= Château de Pitray =

Chateau in southwest France

The Château de Pitray (built in the 17th century) is in the village of Saint-Seurin-de-Prats, Aquitaine, France, overlooking the Dordogne river.

The name comes from Pic du Roy, or king’s peak, since the house was built on an ancient tumulus also known as Mothe de Prats, signifying that it was on land a little higher than the plain. "On 8 August 1626, here I built this home" is engraved in old French on one of the stone building blocks.

It belonged to the Puch family before being acquired by Gabriel de Ségur, seigneur of Pitray. From there it passed on to Pierre de Ségur, son of Thomas, co-seigneur of Pitray, and to his daughter Henriette, married to Alexandre de Puch in 1715, whose descendants remained in possession of the property until 1900. Pierre de Ségur, chevalier of Pitray and a lieutenant in the Koenigsmark Cavalry Regiment, distinguished himself during the dragonnades, or persecutions directed against Protestants during the reign of Louis XIV.
Originally the main part of the house consisted of two wings of equal size in the shape of perpendicular rectangles, delimiting the courtyard opening out onto the Dordogne River.

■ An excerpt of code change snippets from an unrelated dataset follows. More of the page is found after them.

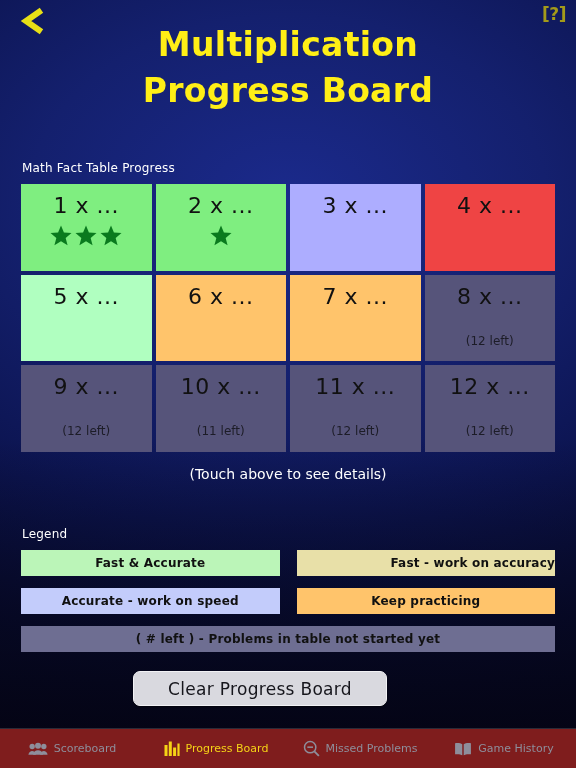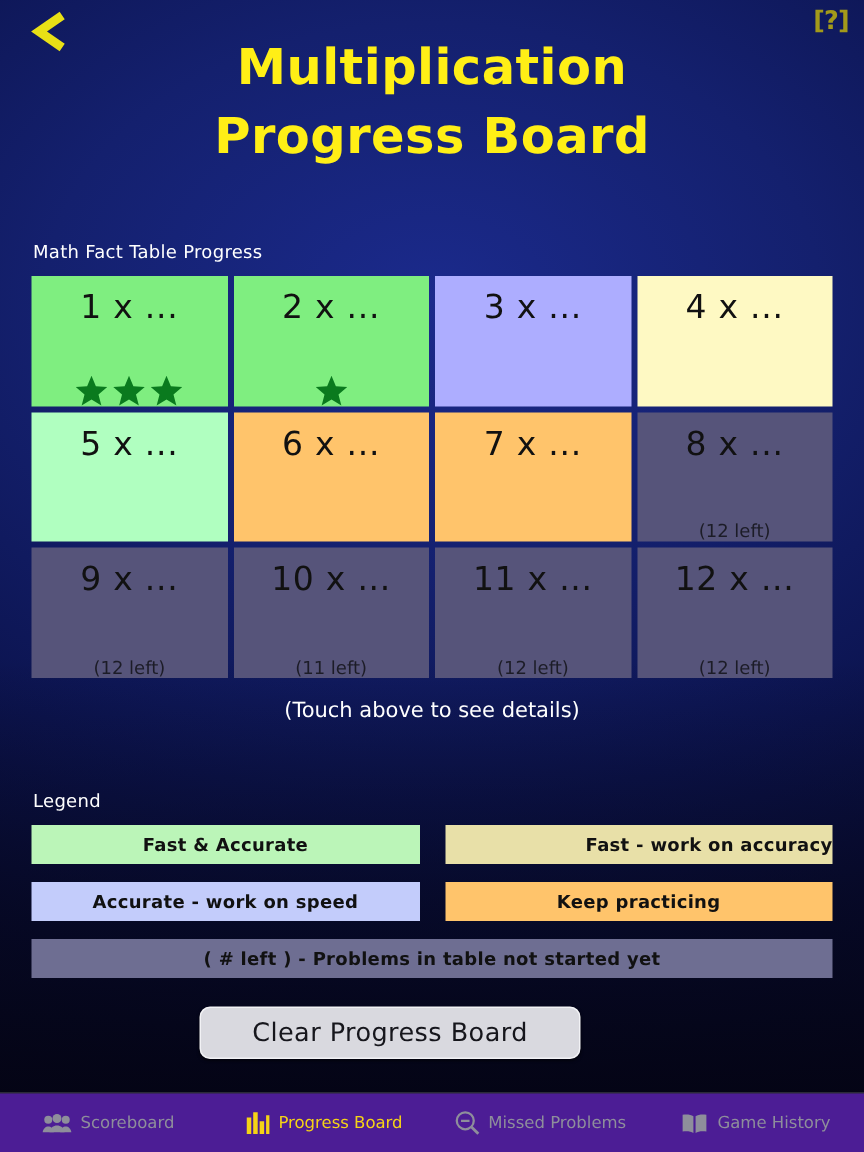--- a/index.html
+++ b/index.html
@@ -69,21 +69,21 @@
     display: grid;
     grid-template-columns: repeat(4, 1fr);
     grid-template-rows: repeat(3, 1fr);
     gap: 4px 4px;
   }
   .cell {
     position: relative;
     display: flex;
     flex-direction: column;
     align-items: center;
-    justify-content: space-between;
+    justify-content: flex-start;
     padding-top: 9px;
     color: #111;
     overflow: hidden;
   }
   .cell .label {
     font-size: 22px;
     font-weight: 500;
     letter-spacing: 0.5px;
     line-height: 26px;
     white-space: nowrap;
@@ -141,21 +141,21 @@
     font-size: 17px;
     font-weight: 500;
     letter-spacing: 0.3px;
     box-shadow: 0 1px 2px rgba(0,0,0,0.5);
   }
 
   
   #tabbar {
     position: absolute; left: 0; right: 0; bottom: 0;
     height: 40px;
-    background: #4c1d95;
+    background: #7f1d1d;
     border-top: 1px solid #2b2b38;
     display: flex;
   }
   .tab {
     flex: 1;
     display: flex; align-items: center; justify-content: center;
     gap: 6px;
     color: #8e8e9b;
     font-size: 11px;
     font-weight: 500;
@@ -216,21 +216,21 @@
           <span>
             <svg width="22" height="21" viewBox="0 0 24 23">
               <polygon points="12,0.5 15.2,8.3 23.5,8.8 17.1,14.2 19.2,22.3 12,17.8 4.8,22.3 6.9,14.2 0.5,8.8 8.8,8.3" fill="#0a7a1e"></polygon>
             </svg>
           </span>
         </div>
       </div>
       <div class="cell" style="background: rgb(173, 173, 255);">
         <div class="label">3 x ...</div>
       </div>
-      <div class="cell" style="background: #fef9c3;">
+      <div class="cell" style="background: #ef4444;">
         <div class="label">4 x ...</div>
       </div>
       <div class="cell" style="background: rgb(176, 255, 192);">
         <div class="label">5 x ...</div>
       </div>
       <div class="cell" style="background: rgb(255, 196, 107);">
         <div class="label">6 x ...</div>
       </div>
       <div class="cell" style="background: rgb(255, 196, 107);">
         <div class="label">7 x ...</div>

Pitray became the property of Doctor Samuel Amanieux at the end of the 19th century and in 1905, a Bordeaux architect joined the two wings by a massive flat-roofed building and an Italianate terrace lined with pilasters.

Over the last 25 years, the Château de Pitray has become a venue appreciated for organizing business meetings and all types of seminars, conferences, and especially concerts.